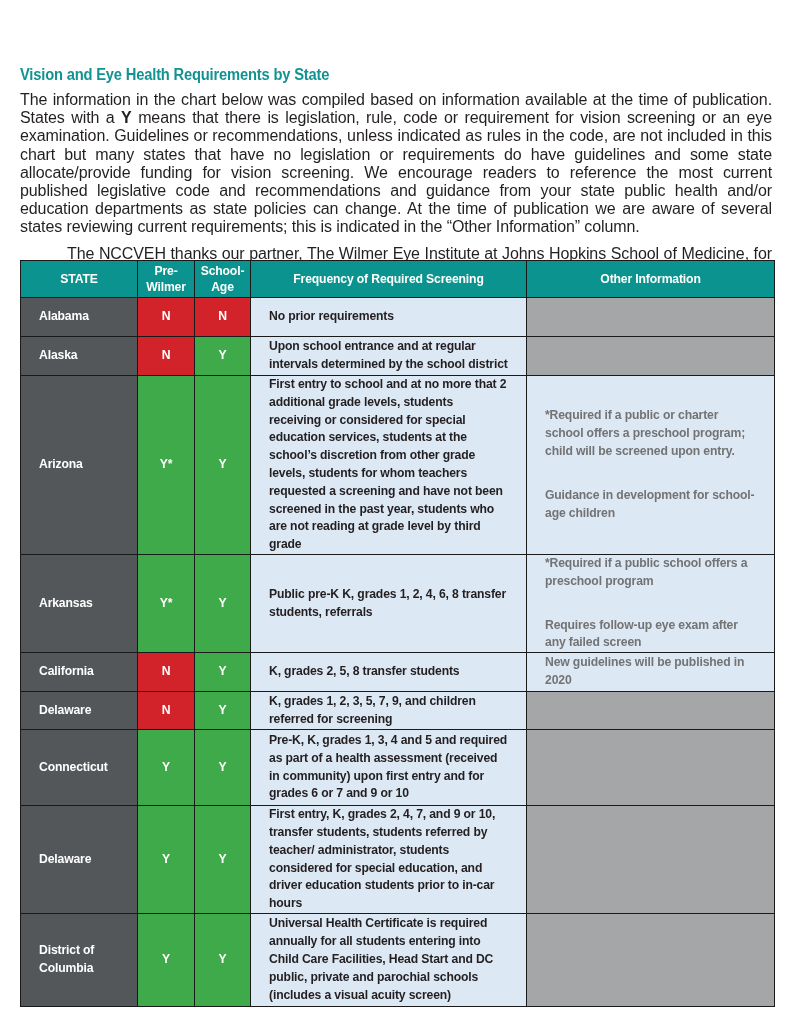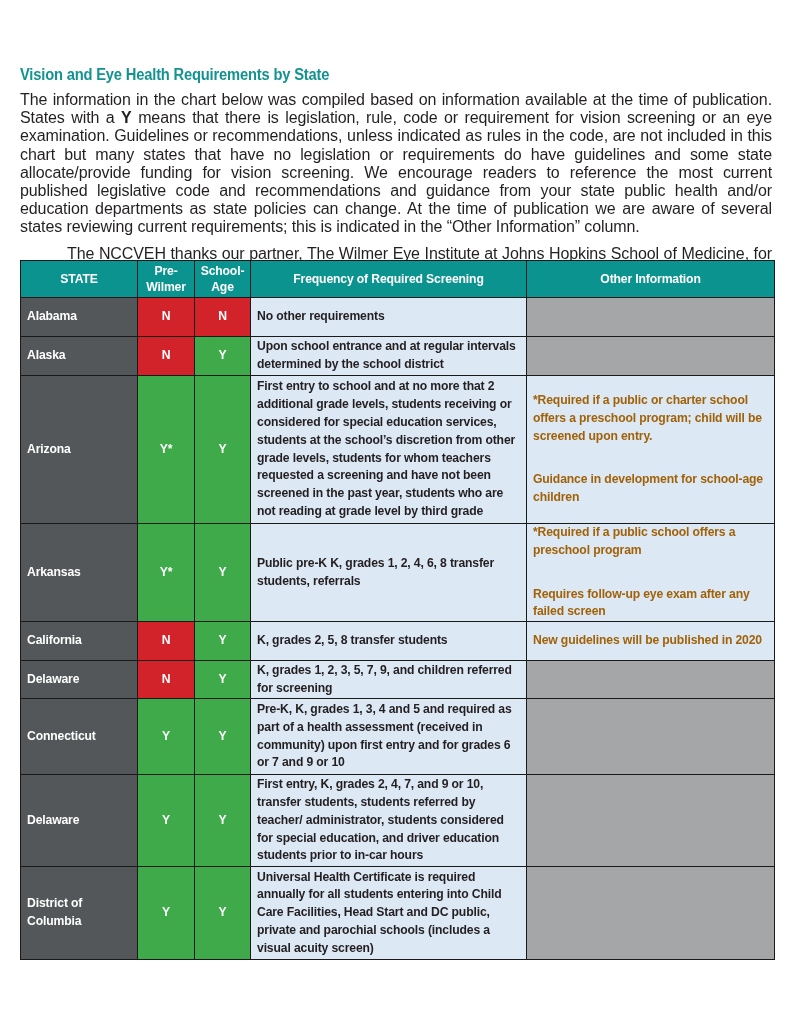"Alabama" table.req td, table.req th { padding: 0 6px -> 0 18px }
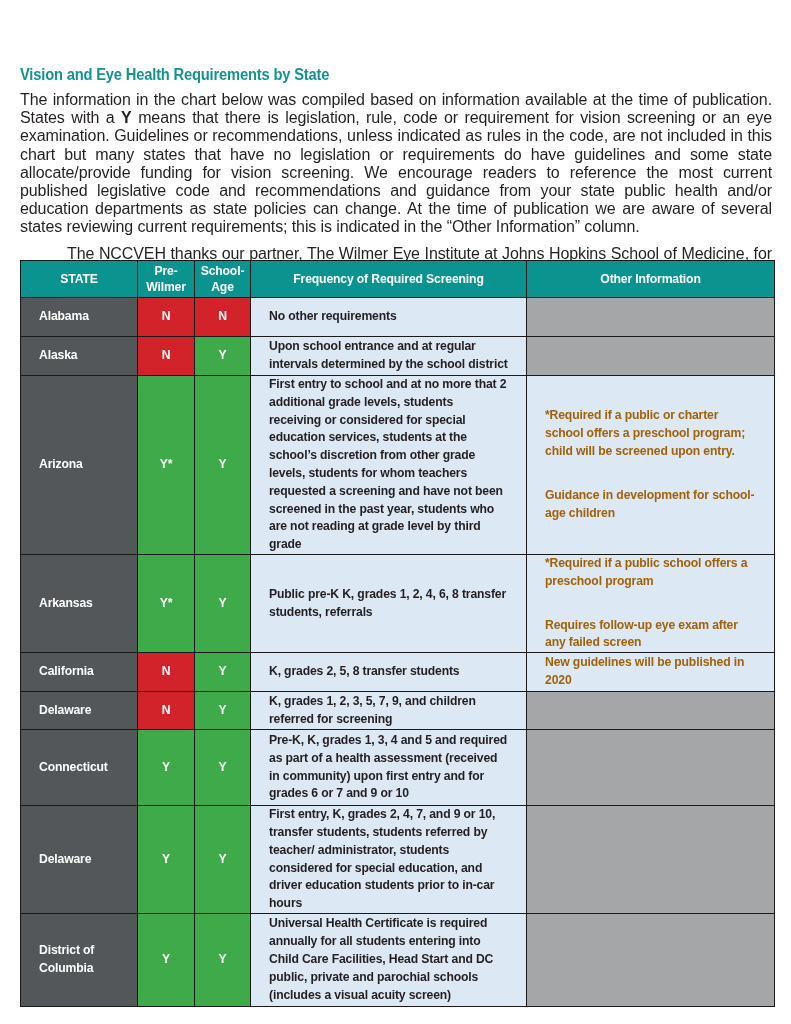"No other requirements" td.freq { text: other -> prior }
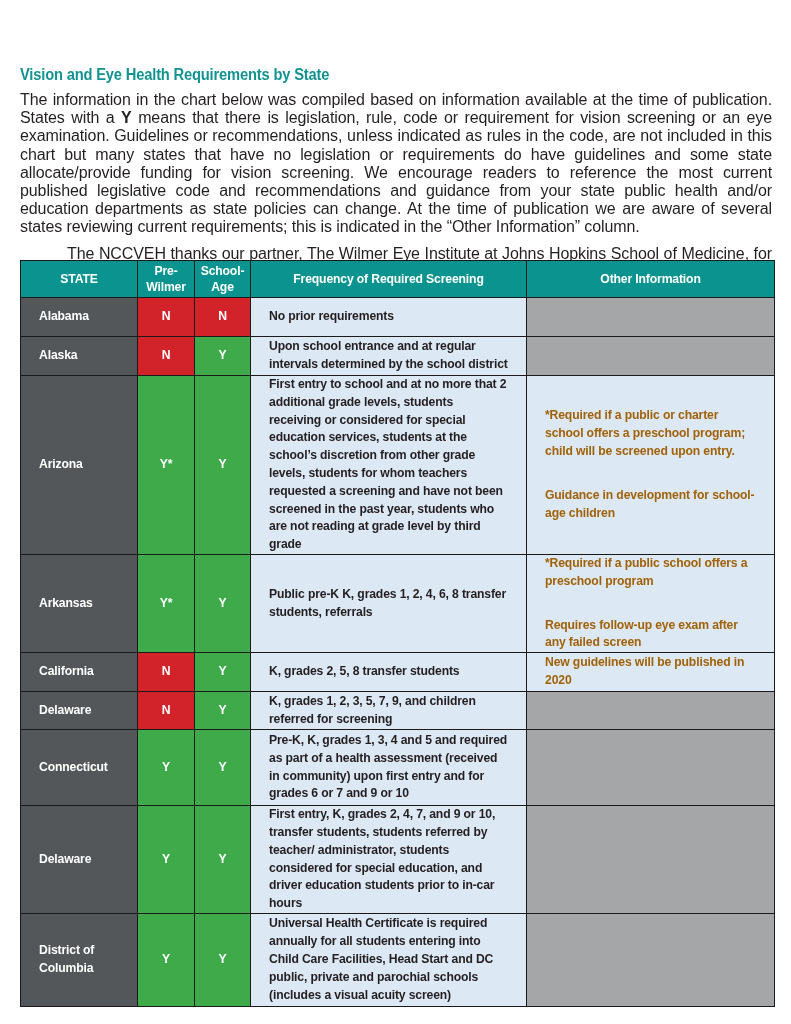"*Required if a public or" td.other { color: #a16207 -> #737373 }
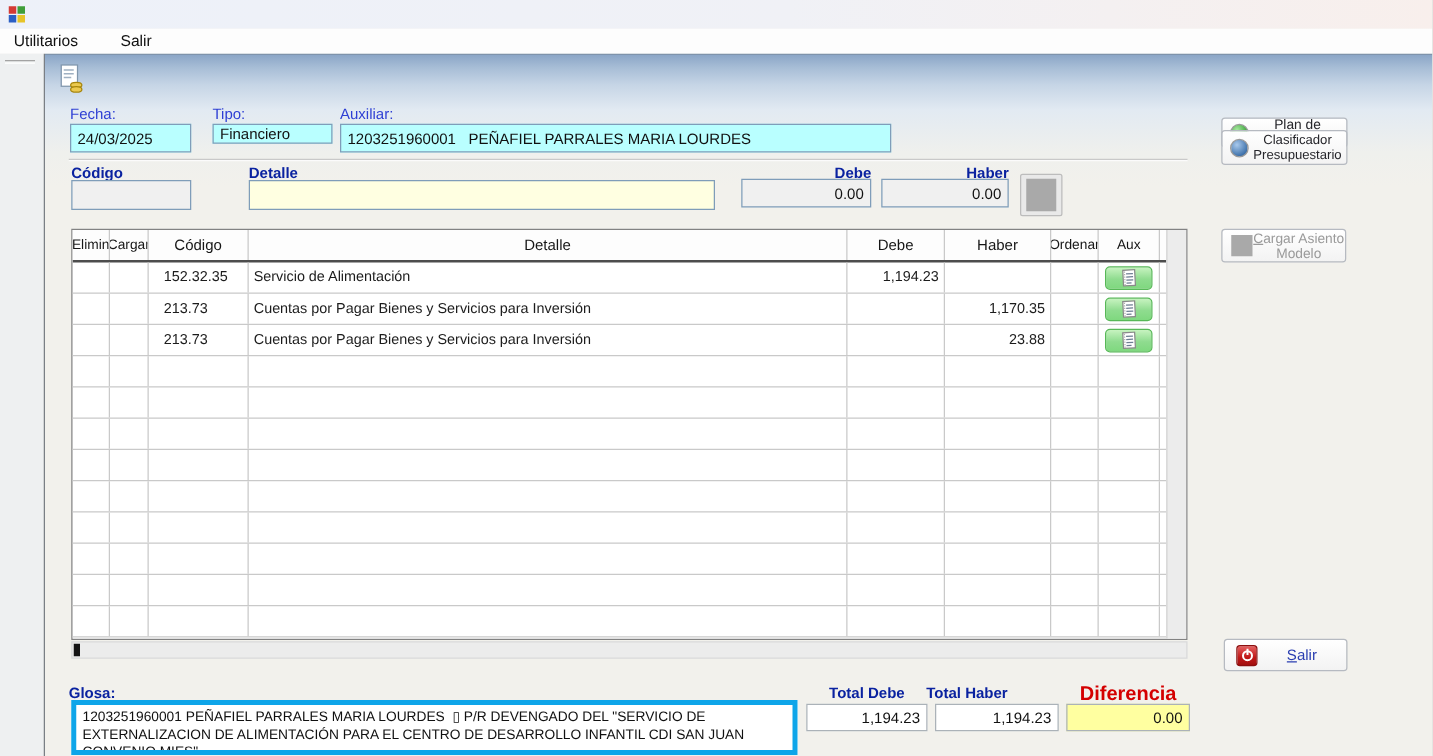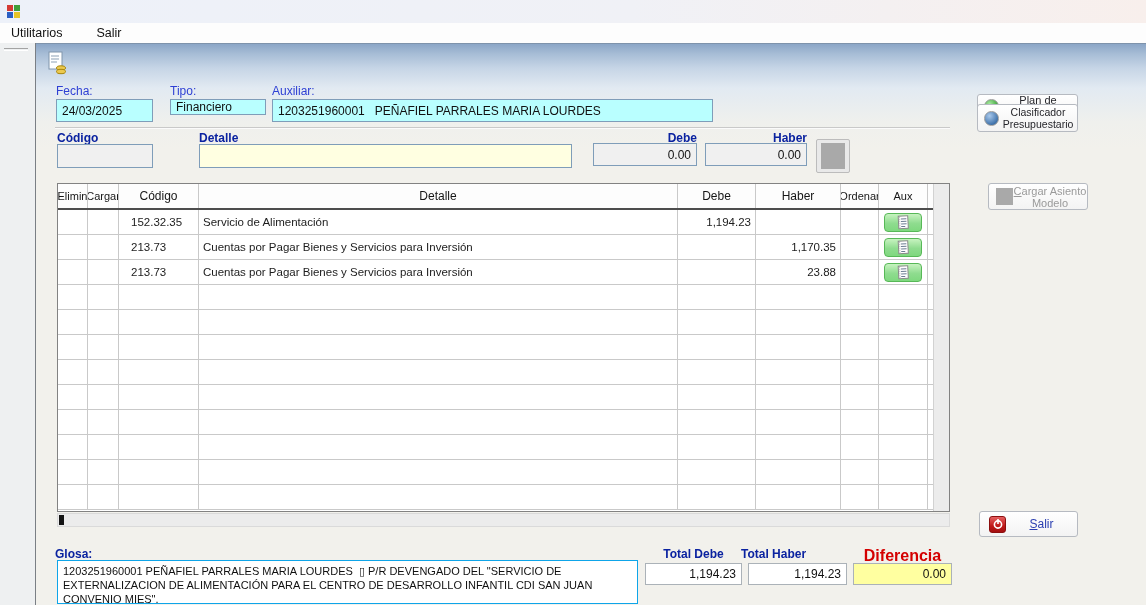"Cargar Asiento Modelo" #btn-cargar { margin-left: 11px -> none }
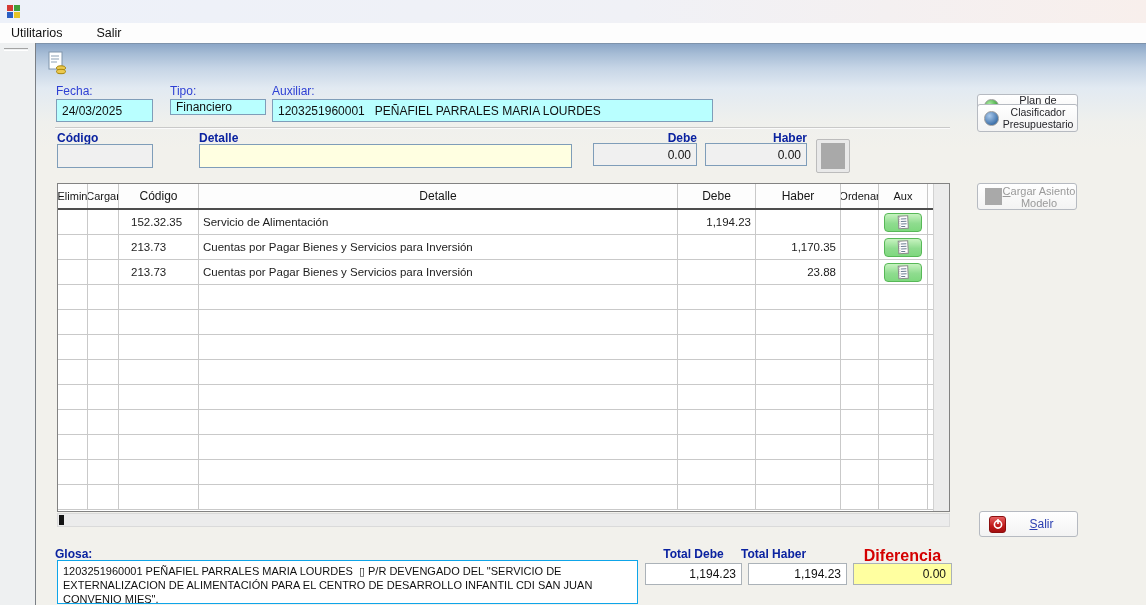"1203251960001 PEÑAFIEL PARRALES MARIA LOURDES ▯" .glosa-box { border: 1px solid #0ea5e9 -> 4px solid #0ea5e9 }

■ ■ ■ ■ ■

**What is required:**
What is needed is every line from the one with "text: other ->" to the final line of the listing above, set down exactly and with the pictures left out.

**Answer space:**
"No other requirements" td.freq { text: other -> prior }
"*Required if a public or" td.other { color: #a16207 -> #737373 }
"Cargar Asiento Modelo" #btn-cargar { margin-left: 11px -> none }
"1203251960001 PEÑAFIEL PARRALES MARIA LOURDES ▯" .glosa-box { border: 1px solid #0ea5e9 -> 4px solid #0ea5e9 }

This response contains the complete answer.